The leap between levels 4 and 5 is complex. It requires a vehicle to possess enough logic to recognize its own technological failures and correct them. Level 5 systems also must be able to answer complicated, morally ambiguous questions in emergency situations, such as weighing potential injuries to passengers vs. injuries to pedestrians in the event of an unavoidable accident.
The new blame game
When level 4 cars make their way onto U.S. roads, liability issues could get tricky. Who's at fault when a level 4 car crashes, the company that developed and built the autonomous technology or the negligent driver of the vehicle? What happens if an autonomous car crashes into a non-autonomous vehicle? How will the word of a driver stack up against the word of a technology giant such as Google?
Once the technology is perfected, will there be any need for auto liability coverage, currently required in every state? Or will there always be just enough doubt to make it necessary?

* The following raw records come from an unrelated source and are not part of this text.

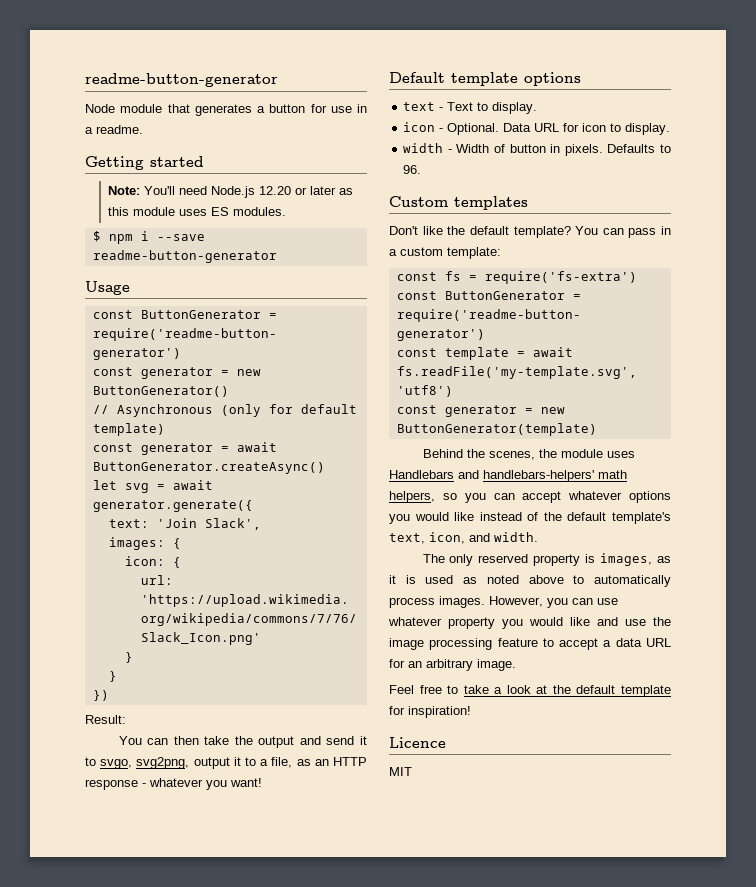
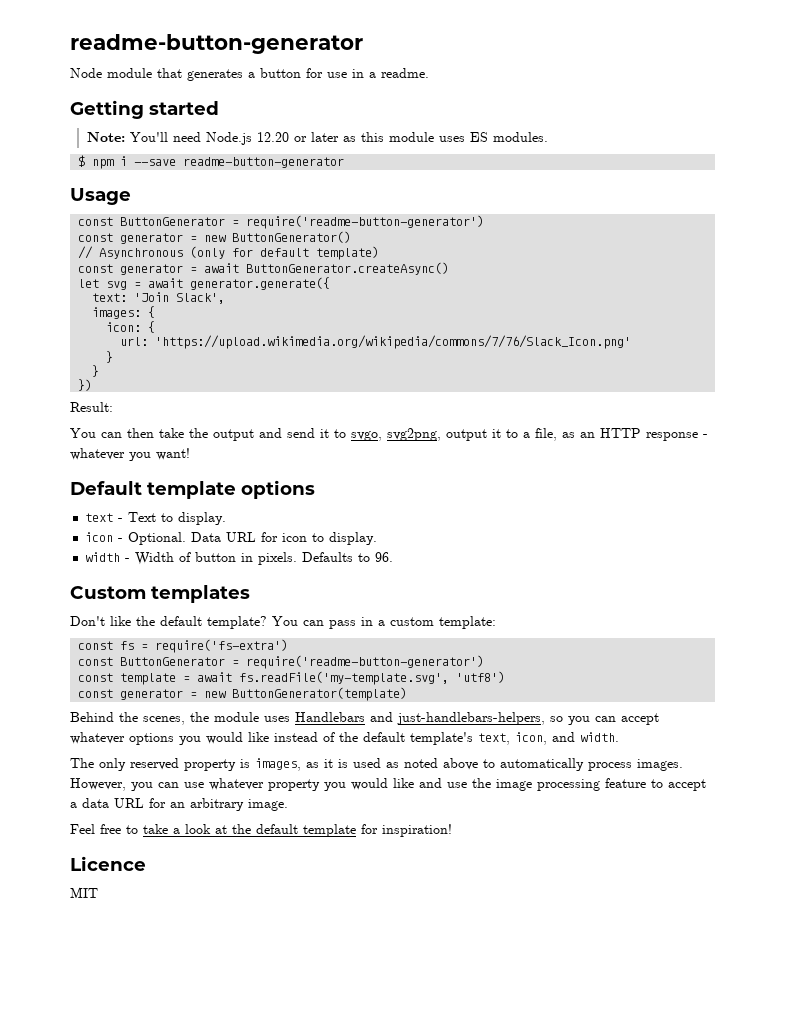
[483,470,627,482] [389,491,435,503] handlebars-helpers' math helpers, -> [397,712,545,725] just-handlebars-helpers,

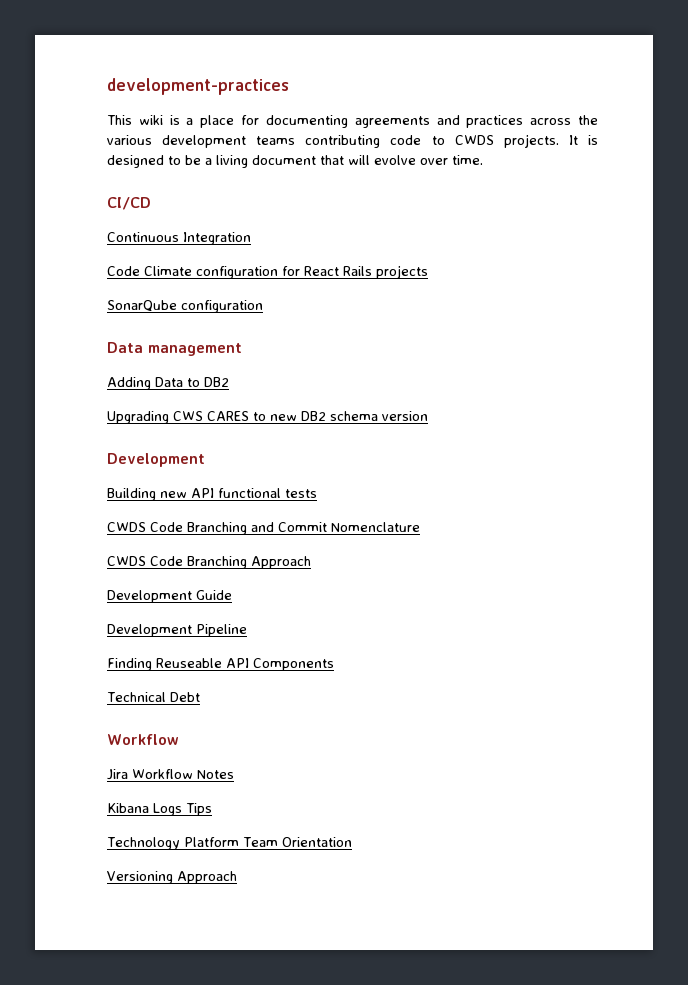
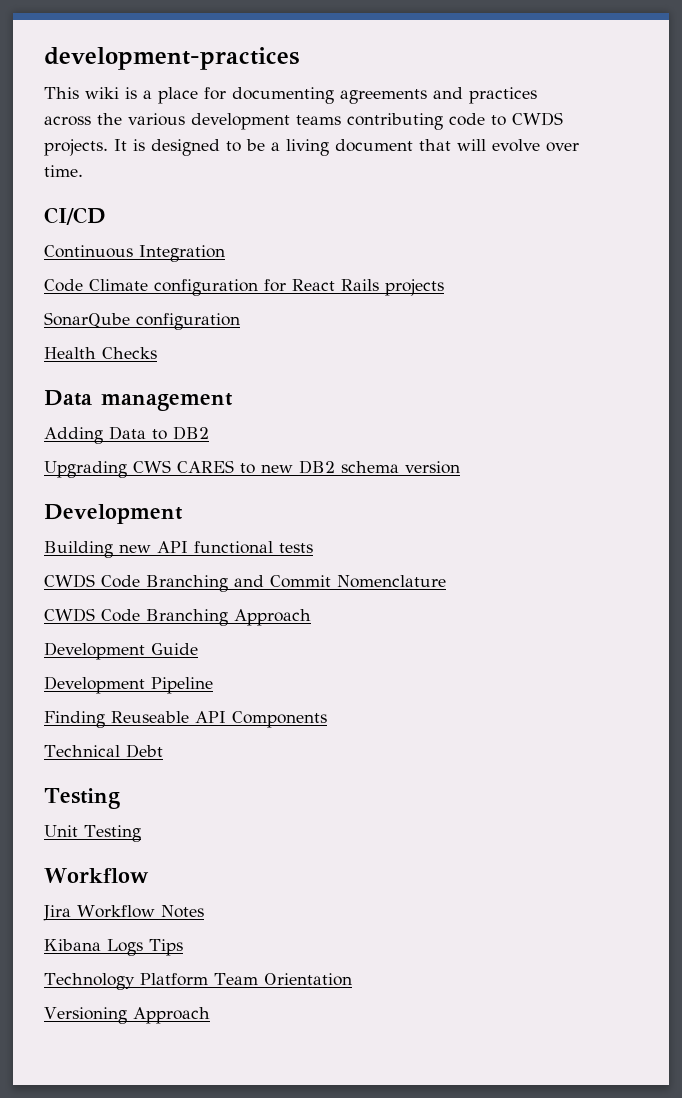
(263, 306) none -> [44,347,157,359] // Health Checks
(200, 697) none -> [44,788,120,809] [44,825,141,842] // Testing // Unit Testing

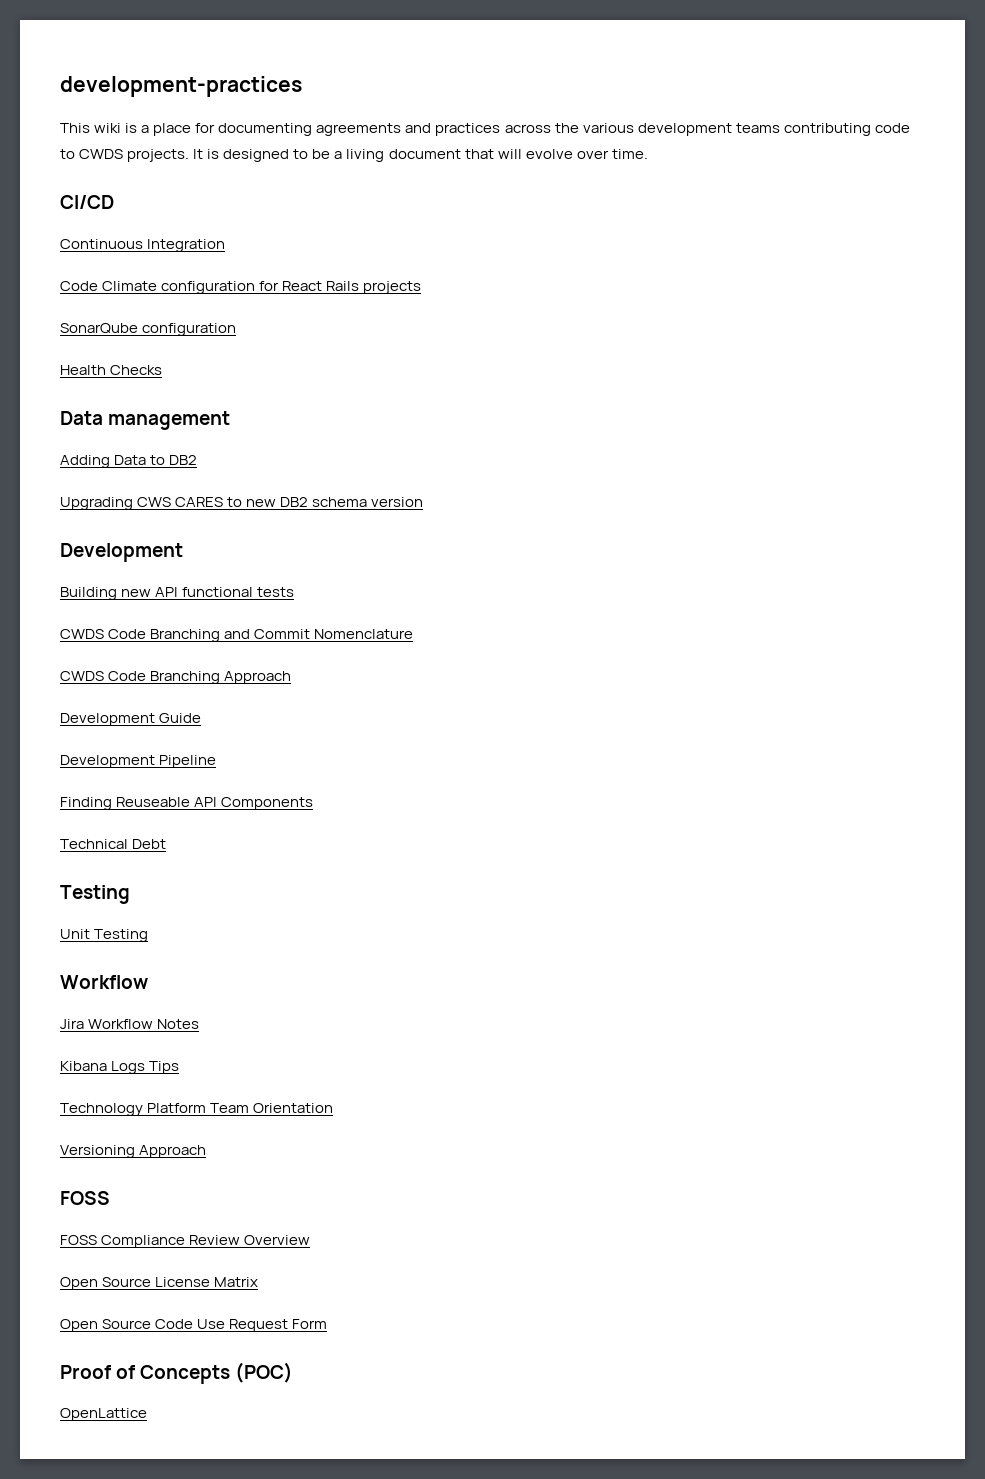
(210, 1015) none -> [60,1191,110,1205] [60,1235,311,1248] [60,1277,259,1290] [60,1319,328,1332] [60,1362,294,1384] [60,1408,147,1421] // FOSS // FOSS Compliance Review Overview // Open Source License Matrix // Open Source Code Use Request Form // Proof of Concepts (POC) // OpenLattice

Running over our own privacy
Controversy frequently breaks out in the U.S. about privacy. With advent of self-driving cars, those concerns could grow. Many motorists provide locations and destinations to the GPS systems in their cars and phones without giving it a second thought. But will they be as willing to provide such information to autonomous vehicles, which must coordinate trips with millions of other cars on the road. Will the information be centralized? Who will be able to access it? How secure will it be?
Questions about liability and privacy are just two examples of the ways in which consumers should consider the whole picture of autonomous driving. Other concerns could involve speed limits, ticketing, and the ecological effects of vehicle automation. It's easy to get caught up in the glamour of autonomous cars, but will there be unintended consequences that undercut the convenience?